EXERCISE DIRECTIONS ::
The output should be every line below that includes the word "between".
Start of RECORDS FOR THIS TASK
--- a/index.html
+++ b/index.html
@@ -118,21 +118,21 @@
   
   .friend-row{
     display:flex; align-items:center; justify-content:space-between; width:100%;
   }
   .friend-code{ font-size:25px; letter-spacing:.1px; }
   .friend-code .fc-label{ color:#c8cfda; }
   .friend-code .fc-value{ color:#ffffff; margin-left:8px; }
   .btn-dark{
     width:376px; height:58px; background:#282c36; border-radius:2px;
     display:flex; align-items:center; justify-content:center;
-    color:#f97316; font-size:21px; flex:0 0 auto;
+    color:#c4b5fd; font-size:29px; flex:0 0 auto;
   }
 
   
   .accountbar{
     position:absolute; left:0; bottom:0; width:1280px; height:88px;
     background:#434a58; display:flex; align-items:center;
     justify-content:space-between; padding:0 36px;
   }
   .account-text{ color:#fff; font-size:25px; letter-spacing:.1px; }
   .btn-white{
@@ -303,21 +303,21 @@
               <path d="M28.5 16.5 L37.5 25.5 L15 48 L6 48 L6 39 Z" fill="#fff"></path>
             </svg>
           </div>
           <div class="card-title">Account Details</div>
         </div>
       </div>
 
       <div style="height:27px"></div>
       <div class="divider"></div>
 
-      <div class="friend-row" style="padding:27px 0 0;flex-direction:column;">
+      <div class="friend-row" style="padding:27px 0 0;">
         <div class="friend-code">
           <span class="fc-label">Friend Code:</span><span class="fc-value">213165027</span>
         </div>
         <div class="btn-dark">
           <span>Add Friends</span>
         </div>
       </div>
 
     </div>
End of RECORDS FOR THIS TASK
Start of RECORDS FOR THIS TASK
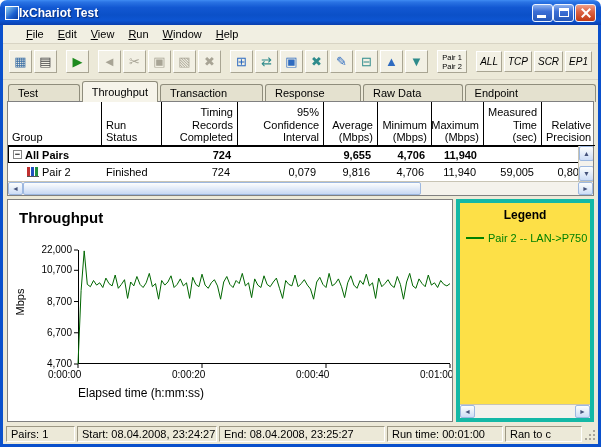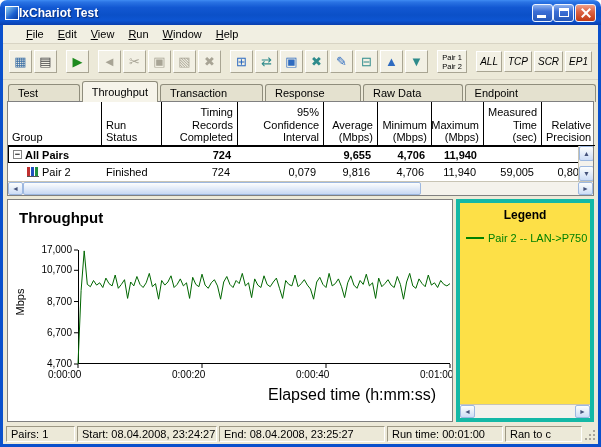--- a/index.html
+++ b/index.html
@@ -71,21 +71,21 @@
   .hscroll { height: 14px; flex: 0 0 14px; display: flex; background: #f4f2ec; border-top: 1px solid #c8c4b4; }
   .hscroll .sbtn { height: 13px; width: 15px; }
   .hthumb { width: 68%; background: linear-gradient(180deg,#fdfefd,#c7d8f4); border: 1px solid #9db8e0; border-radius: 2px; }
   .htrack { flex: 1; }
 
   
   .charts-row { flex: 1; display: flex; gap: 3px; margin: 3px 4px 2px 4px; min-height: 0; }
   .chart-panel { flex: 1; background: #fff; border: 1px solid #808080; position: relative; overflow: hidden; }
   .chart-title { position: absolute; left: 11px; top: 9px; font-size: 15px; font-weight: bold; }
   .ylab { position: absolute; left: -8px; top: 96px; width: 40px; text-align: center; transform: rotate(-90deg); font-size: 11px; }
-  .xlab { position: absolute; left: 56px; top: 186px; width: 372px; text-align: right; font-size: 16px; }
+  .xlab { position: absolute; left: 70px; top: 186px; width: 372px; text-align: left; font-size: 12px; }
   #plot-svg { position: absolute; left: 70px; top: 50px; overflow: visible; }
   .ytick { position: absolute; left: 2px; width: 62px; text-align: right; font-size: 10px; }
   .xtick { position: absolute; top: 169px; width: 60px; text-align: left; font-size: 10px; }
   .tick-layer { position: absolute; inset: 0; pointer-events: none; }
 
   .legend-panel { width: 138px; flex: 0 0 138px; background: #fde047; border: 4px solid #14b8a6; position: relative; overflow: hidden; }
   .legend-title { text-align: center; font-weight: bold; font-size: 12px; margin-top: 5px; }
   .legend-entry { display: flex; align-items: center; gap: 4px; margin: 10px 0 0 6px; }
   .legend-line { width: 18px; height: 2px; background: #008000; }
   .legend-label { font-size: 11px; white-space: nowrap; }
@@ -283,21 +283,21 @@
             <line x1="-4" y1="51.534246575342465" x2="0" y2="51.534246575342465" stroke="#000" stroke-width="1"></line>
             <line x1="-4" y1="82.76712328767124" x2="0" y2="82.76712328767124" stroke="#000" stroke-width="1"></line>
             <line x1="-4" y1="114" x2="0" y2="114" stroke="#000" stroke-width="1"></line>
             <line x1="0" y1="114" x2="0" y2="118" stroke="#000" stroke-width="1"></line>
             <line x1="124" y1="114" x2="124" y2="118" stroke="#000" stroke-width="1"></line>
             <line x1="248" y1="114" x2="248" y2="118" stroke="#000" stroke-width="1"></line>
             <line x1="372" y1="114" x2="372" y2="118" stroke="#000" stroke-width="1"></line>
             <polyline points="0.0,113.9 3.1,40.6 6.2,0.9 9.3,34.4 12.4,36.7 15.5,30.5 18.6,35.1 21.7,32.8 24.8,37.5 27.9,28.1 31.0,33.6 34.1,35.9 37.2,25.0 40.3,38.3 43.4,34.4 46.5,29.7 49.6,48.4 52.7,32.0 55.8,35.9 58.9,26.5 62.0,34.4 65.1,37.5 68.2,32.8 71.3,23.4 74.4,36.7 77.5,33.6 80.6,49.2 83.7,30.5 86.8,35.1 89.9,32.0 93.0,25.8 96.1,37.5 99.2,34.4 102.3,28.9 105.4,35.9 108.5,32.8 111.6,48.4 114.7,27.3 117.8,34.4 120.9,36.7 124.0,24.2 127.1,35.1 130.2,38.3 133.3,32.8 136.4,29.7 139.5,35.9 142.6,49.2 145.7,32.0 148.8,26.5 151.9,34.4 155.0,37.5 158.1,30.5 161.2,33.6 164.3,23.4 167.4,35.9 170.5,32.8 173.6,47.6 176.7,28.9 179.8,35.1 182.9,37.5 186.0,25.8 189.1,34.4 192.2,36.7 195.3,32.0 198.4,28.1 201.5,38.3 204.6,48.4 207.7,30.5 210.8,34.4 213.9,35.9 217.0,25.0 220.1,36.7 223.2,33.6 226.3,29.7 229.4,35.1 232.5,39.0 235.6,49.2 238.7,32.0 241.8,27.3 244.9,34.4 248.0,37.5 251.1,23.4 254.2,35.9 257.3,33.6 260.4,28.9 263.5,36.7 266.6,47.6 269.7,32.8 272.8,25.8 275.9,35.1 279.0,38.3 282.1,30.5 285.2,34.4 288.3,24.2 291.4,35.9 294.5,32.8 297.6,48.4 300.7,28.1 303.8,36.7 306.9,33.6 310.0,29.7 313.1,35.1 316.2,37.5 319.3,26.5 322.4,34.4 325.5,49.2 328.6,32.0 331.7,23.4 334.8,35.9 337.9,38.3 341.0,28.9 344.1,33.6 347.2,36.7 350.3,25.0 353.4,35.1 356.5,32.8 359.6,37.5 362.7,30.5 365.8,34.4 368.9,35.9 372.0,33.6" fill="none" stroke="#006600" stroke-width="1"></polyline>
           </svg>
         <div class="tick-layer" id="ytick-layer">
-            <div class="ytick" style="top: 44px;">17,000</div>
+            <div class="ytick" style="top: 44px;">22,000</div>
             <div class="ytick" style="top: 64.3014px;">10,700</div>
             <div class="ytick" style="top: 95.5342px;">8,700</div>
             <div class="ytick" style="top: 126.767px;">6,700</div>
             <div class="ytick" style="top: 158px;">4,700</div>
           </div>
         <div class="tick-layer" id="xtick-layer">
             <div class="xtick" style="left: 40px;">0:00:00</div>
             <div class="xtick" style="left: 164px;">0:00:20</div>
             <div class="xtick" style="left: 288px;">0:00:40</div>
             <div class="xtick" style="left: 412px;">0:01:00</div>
End of RECORDS FOR THIS TASK
SOLUTION ::
     display:flex; align-items:center; justify-content:space-between; width:100%;
     justify-content:space-between; padding:0 36px;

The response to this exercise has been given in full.